Last night while out at my regular Friday night activity our club made some announcements about how we’d be supporting our community this Christmas. I am a big fan of dialing up the charitable activity at the holidays so I listened with interest as the coordinator described the benefactor of our group initiative

Our small town suffers with homelessness and hunger the way all communities do. Our goal as a group is to support these individuals by contributing a few things to the Grace Cafe where they are offered a warm meal and opportunity to socialize in a beautifully renovated cozy atmosphere. The items were listed for us:

1. Blankets

2. Hats and Mitts

3. Cash donations (to buy to the food for the soup kitchen)

4. Tim Horton’s gift cards

I was following along with sincere interest until she spoke of the Tim’s cards. Excuse me…what? Are coffee and donuts what they really need? I thought to myself.


I spotted it right away and felt the wave of shame wash over me along with the thought, ‘who am I to judge what they need?’ But the though lingered and I didn’t like it.
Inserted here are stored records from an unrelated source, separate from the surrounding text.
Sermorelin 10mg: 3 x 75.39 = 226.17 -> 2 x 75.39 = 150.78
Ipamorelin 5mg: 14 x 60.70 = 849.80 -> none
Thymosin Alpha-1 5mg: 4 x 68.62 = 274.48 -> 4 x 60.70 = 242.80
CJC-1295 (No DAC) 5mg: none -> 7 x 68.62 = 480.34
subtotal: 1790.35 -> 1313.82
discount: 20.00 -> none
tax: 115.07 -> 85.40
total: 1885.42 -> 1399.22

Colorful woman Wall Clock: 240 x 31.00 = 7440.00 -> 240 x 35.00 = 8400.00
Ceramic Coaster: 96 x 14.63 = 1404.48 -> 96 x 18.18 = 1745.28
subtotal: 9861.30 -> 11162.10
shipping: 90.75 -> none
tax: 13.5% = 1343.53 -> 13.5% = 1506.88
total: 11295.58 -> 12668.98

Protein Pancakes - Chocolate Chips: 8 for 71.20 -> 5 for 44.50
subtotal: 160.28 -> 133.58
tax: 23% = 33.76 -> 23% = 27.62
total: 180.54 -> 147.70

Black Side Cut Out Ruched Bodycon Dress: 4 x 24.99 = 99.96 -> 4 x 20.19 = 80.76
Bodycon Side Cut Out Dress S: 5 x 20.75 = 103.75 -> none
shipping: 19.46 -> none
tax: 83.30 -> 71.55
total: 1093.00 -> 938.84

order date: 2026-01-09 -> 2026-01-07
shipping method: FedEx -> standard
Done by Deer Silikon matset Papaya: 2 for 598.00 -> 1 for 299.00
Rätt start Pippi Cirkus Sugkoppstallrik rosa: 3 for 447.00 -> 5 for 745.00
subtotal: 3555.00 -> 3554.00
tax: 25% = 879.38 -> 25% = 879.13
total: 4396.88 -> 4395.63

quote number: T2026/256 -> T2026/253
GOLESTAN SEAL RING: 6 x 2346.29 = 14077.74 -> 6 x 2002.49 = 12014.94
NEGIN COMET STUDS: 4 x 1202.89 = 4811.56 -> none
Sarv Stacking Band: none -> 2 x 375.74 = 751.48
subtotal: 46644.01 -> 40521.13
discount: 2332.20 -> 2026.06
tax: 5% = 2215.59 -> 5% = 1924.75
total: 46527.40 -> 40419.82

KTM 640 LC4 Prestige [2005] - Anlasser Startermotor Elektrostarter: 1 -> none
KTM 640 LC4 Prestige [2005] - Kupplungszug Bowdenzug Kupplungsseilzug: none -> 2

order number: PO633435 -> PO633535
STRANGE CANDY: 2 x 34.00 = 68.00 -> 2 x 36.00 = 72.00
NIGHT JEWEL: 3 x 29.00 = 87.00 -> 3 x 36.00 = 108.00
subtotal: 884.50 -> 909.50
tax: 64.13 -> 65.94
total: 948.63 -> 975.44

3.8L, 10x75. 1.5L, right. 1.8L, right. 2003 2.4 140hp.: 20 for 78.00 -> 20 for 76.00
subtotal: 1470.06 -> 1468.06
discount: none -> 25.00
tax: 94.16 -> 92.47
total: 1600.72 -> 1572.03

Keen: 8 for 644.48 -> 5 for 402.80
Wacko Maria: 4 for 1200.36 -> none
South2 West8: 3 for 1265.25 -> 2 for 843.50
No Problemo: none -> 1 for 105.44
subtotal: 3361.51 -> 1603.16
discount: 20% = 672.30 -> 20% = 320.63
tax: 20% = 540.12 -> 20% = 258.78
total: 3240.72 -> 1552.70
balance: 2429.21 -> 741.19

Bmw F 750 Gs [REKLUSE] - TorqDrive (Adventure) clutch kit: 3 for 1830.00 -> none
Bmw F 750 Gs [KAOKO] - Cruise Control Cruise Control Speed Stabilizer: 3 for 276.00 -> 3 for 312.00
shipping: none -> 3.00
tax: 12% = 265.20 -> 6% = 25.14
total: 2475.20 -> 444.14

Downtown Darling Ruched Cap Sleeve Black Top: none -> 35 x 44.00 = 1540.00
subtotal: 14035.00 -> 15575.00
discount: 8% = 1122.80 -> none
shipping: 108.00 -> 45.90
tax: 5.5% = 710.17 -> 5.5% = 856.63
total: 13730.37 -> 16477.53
My judgments comes from old ideas that somehow people get themselves into these situations. They probably made bad decisions, maybe did drugs, didn’t pay their bills, got kicked out, lost their connections etc. If you’ve begun to judge me right now for even saying that stick around because there is a lesson here. The coordinator of this charitable endeavour then goes into further detail about how the Tim’s cards should be in $5 denominations and they could really use as many as possible. The ‘judgey’ me thinks ‘wow, can I drink your double double for you too?’ It’s only when she explained WHY they needed those $5 Tim’s cards that I began to soften. She described that the Grace Cafe is open limited hours because it operates solely on volunteer help. They do not solicit any monies from the community. Anything they receive is given from the generosity of people who know about the work being done there. A soup kitchen and essentially a ‘home’ for the less fortunate is a big time consuming operation. Is it is not open 24/7 and Sundays they are closed. So as we are sitting down for our Sunday family dinner someone in my home town has an empty stomach and no place to gather.

I judged too soon and was feeling the sting of embarrassment for it. As with anything though I’m open to learning from my mistakes. So I plan to learn more about this Cafe and lean into the discomfort this has all taught me.

"As I get older, the more I stay focused on the acceptance of myself and others, and choose compassion over judgment and curiosity over fear."